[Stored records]
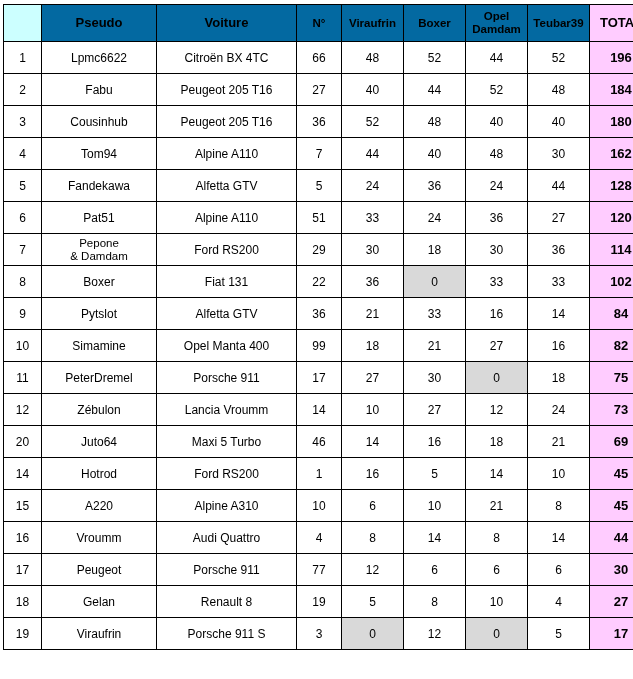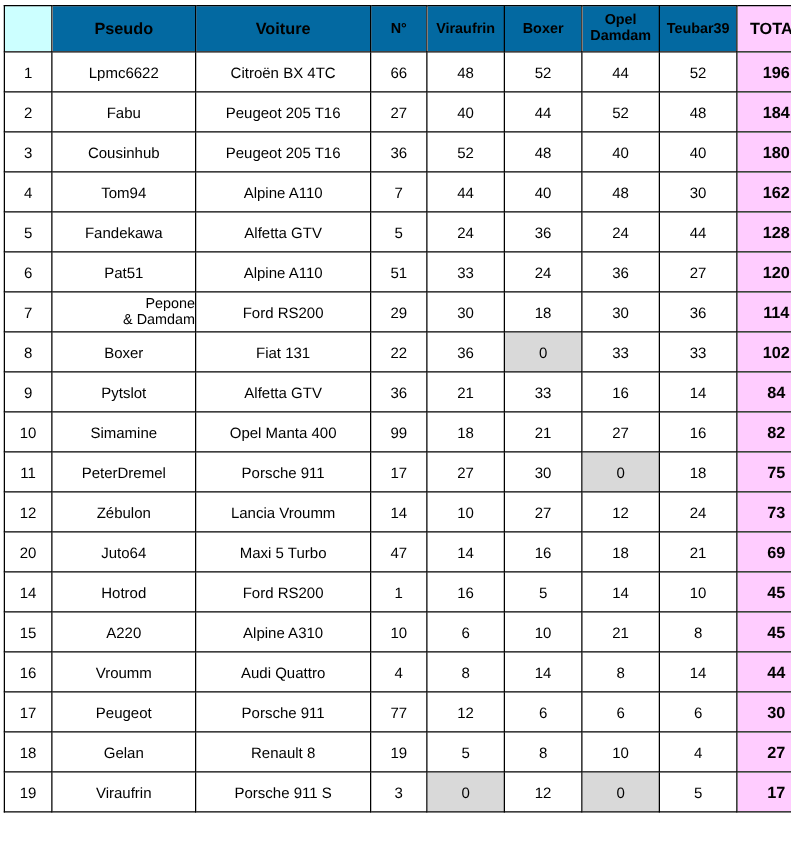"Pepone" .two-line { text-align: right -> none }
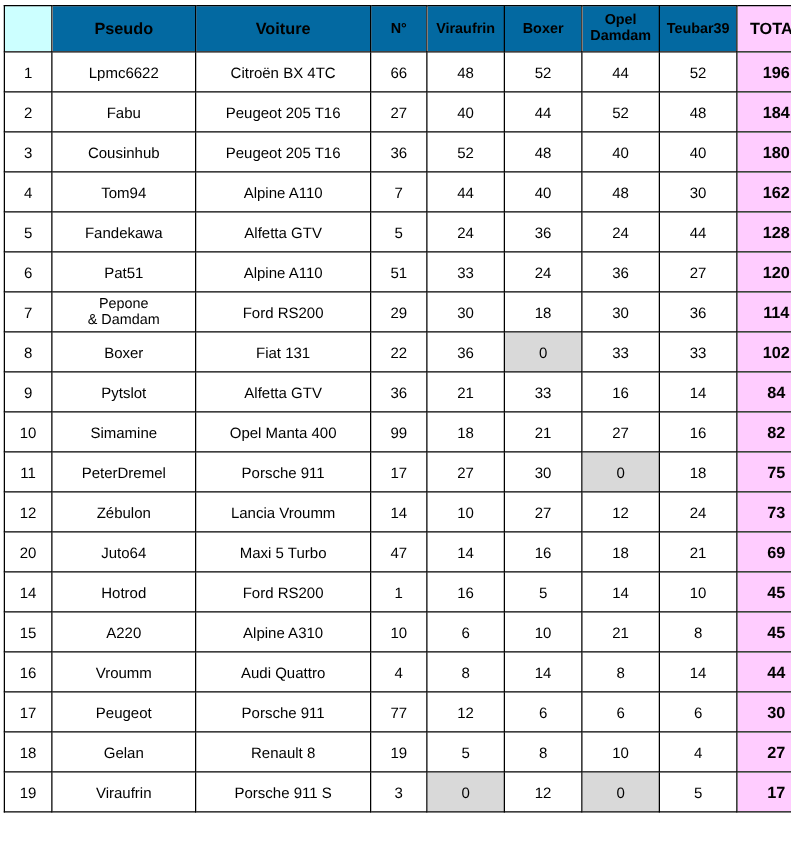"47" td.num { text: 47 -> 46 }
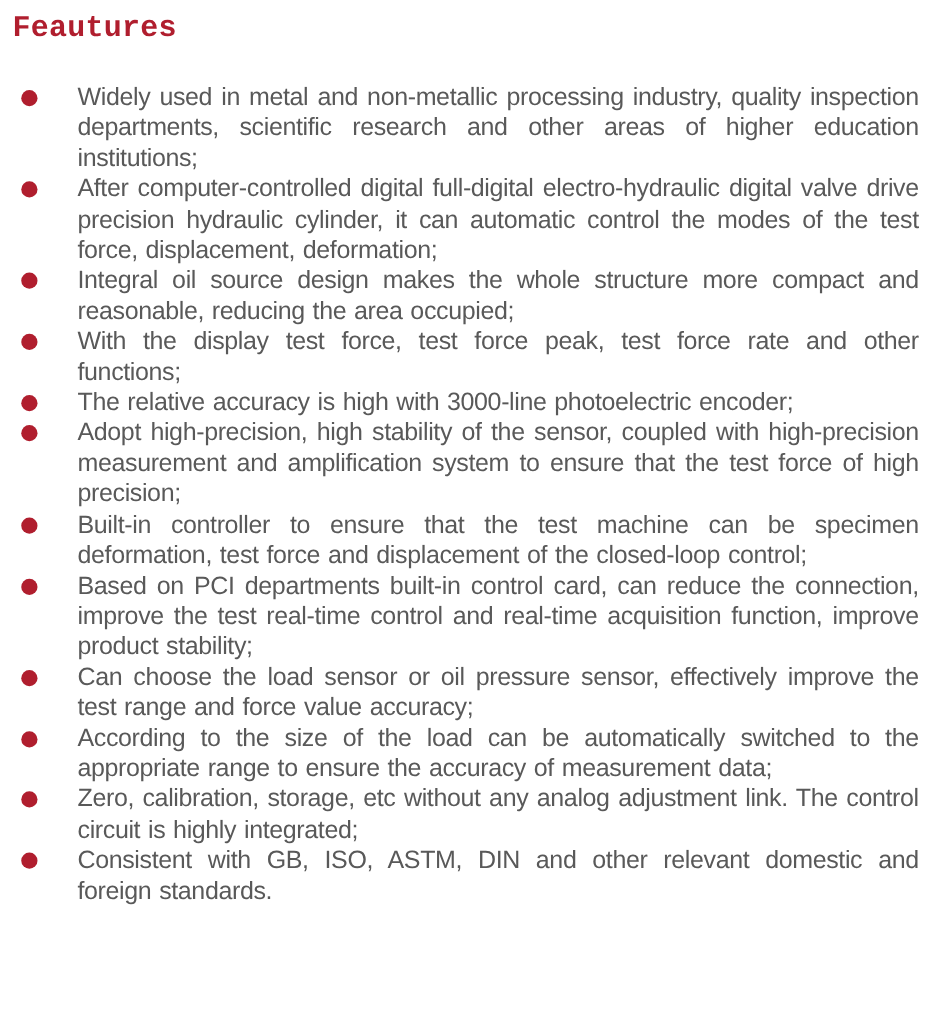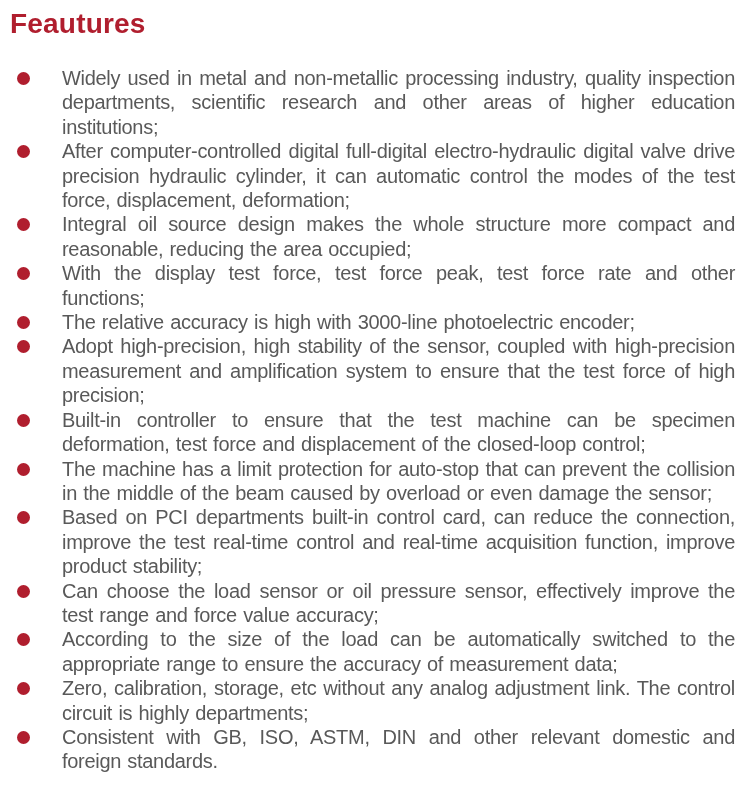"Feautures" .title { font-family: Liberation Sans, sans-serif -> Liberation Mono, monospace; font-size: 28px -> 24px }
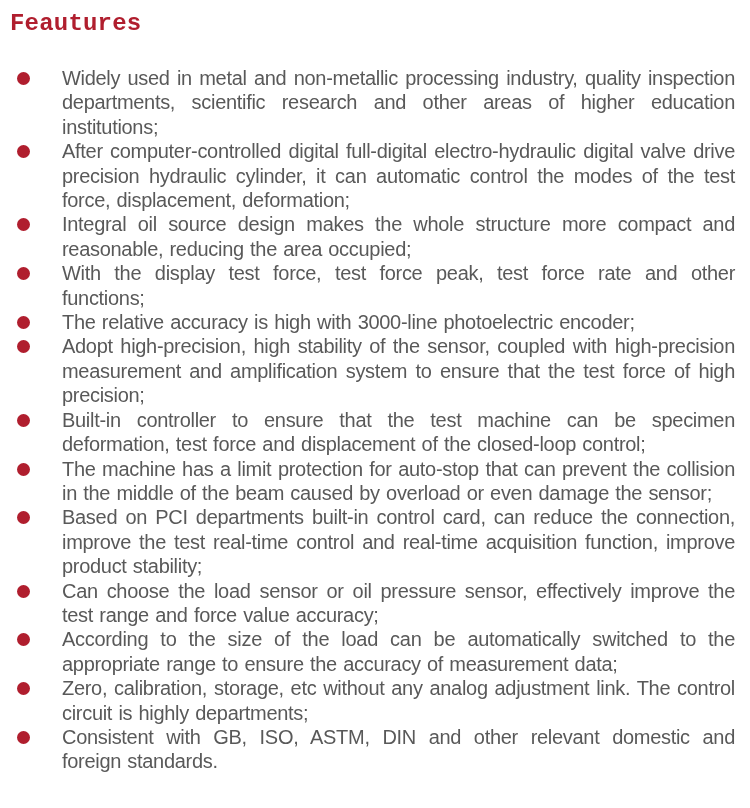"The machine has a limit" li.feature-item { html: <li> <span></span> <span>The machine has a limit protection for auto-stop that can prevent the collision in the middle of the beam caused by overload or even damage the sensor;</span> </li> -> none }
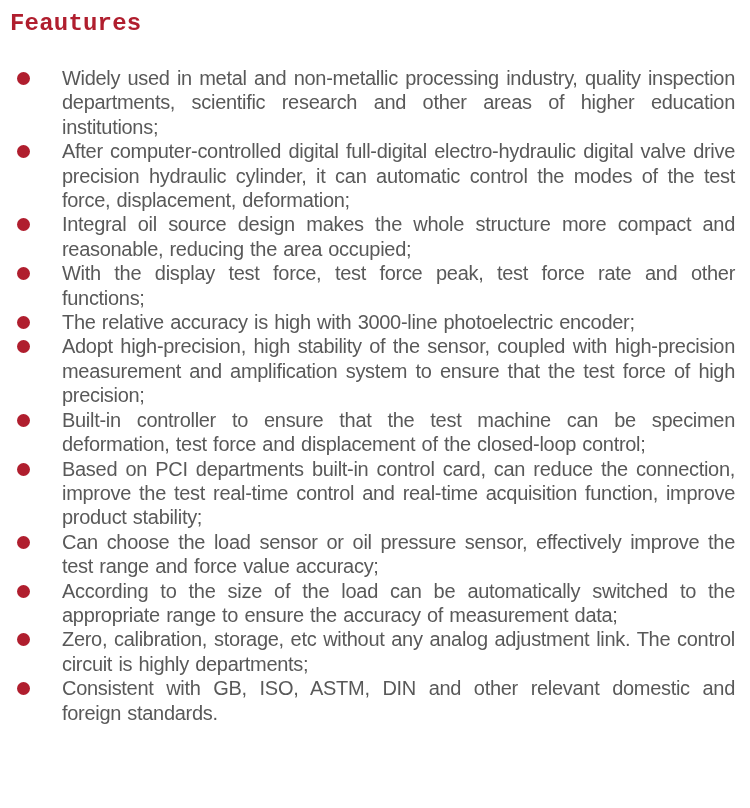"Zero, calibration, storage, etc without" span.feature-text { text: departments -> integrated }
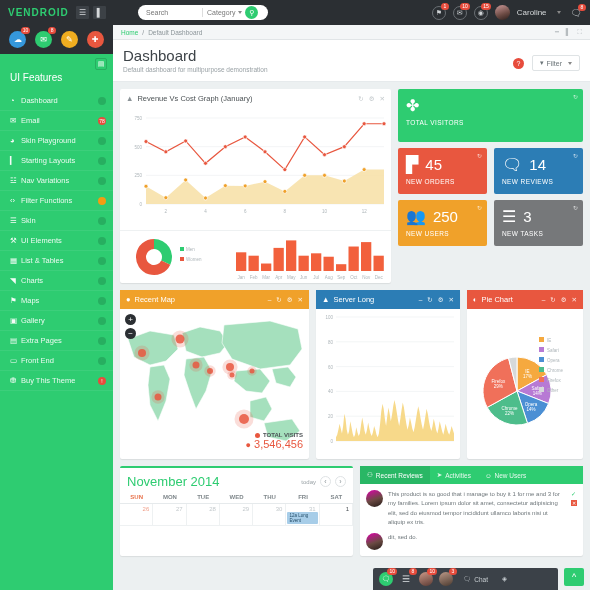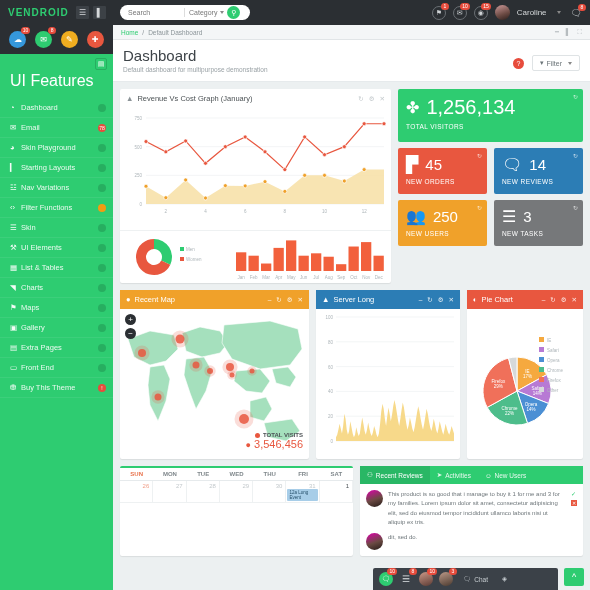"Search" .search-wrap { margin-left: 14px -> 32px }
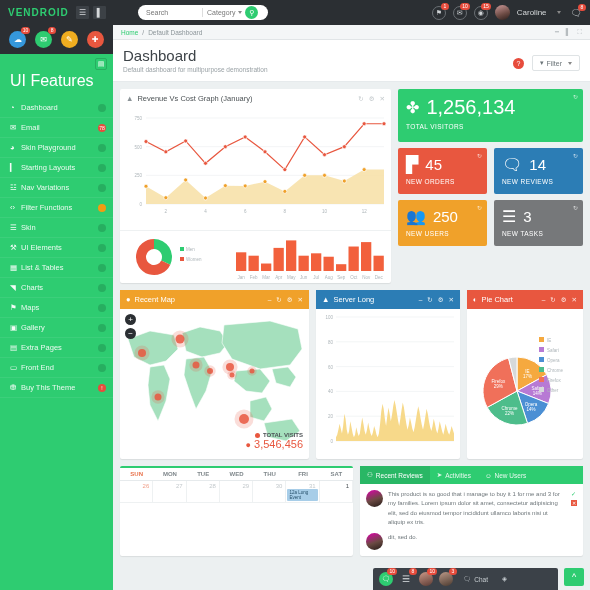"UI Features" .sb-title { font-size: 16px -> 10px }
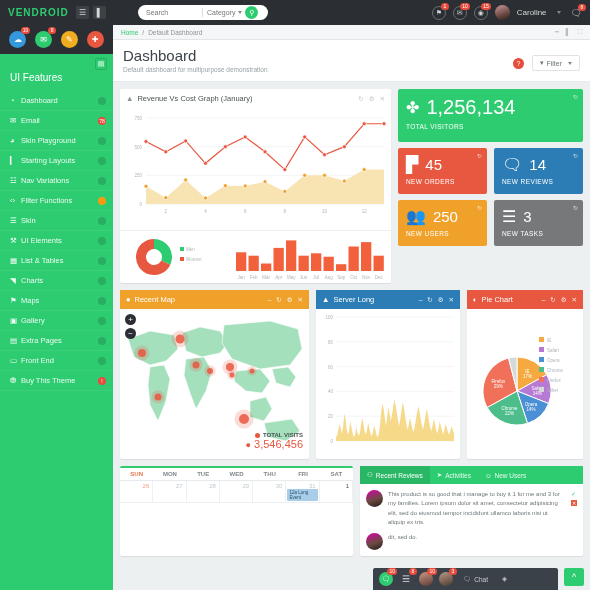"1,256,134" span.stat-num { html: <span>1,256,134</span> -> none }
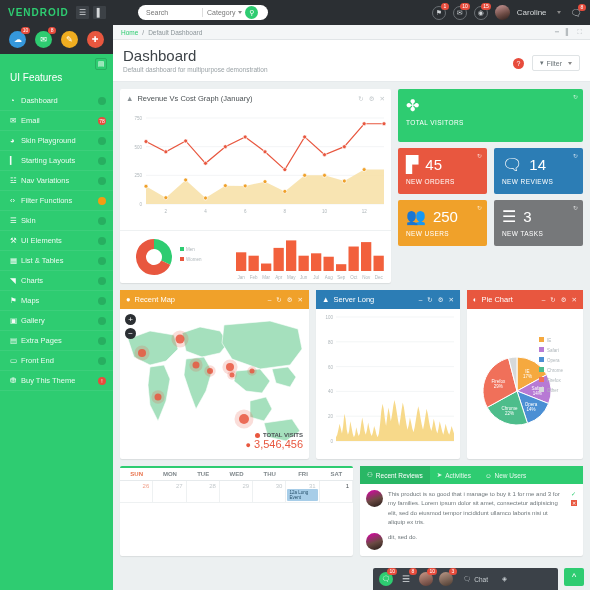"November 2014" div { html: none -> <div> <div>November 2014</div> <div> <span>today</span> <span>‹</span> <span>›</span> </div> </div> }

▸ What you will do
Working down from the line with "calibration, storage, etc", copy each line exactly until the last line of the entries, which is also included. Omit the pictures.

▸ Problem solution
"Zero, calibration, storage, etc without" span.feature-text { text: departments -> integrated }
"Search" .search-wrap { margin-left: 14px -> 32px }
"UI Features" .sb-title { font-size: 16px -> 10px }
"1,256,134" span.stat-num { html: <span>1,256,134</span> -> none }
"November 2014" div { html: none -> <div> <div>November 2014</div> <div> <span>today</span> <span>‹</span> <span>›</span> </div> </div> }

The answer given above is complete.